Précisons toutefois, avec Kant, qu'il ne s'agit bien là que "des premiers pas" du
sujet raisonnable, ce qui explique pourquoi ceux-ci relèvent de l'ambition c'est-à-dire
d'un degré à peine supérieur au précédent. Mais du même coup puisqu'est ainsi
rendue possible la prise de conscience de la vanité du précédent antagonisme,
l'Homme se trouve inscrit dans un cercle vertueux où cette forme primaire de pensée
en appelle une autre, supérieure à elle : L'Homme progresse en élevant son niveau
d'abstraction en tant qu'être de culture.
Il reste qu'il faut prendre, pour en arriver à cette thèse, un point de vue
herméneutique puisque Kant ne peut nier ici qu'il fallait poser la faculté de
représentation, et même (ligne 18) une primo "disposition naturelle au discernement
moral" pour comprendre cet arrachement "naturel" à la détermination naturelle.

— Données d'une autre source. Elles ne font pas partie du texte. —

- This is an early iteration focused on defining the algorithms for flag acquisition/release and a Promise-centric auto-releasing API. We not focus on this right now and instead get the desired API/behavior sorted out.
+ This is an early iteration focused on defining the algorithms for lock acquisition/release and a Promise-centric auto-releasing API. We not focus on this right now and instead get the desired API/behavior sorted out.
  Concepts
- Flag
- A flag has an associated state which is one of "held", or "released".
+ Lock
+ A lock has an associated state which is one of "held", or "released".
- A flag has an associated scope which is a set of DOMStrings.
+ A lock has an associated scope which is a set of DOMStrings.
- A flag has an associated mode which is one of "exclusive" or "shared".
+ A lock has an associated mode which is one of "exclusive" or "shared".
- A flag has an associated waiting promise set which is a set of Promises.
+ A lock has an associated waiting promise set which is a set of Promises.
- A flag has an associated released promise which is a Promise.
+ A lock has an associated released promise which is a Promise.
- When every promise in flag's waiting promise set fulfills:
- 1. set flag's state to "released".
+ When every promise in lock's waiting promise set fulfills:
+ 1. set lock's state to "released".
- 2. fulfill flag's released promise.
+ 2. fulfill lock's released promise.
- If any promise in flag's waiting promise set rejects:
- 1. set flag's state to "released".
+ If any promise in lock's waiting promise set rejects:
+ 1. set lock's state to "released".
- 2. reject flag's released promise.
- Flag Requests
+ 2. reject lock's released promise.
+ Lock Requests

Arrachement qui n'aurait pas de sens sans un être déjà non-naturel.
***
Après avoir posé que l'Homme ne saurait développer son humanité sans
traverser les antagonismes de ses dispositions et après avoir montré que ces
antagonismes n'ont de sens qu'au regard d'une fin dans une "organisation régulière",
Kant thématise ainsi la logique immanente à la notion de progrès.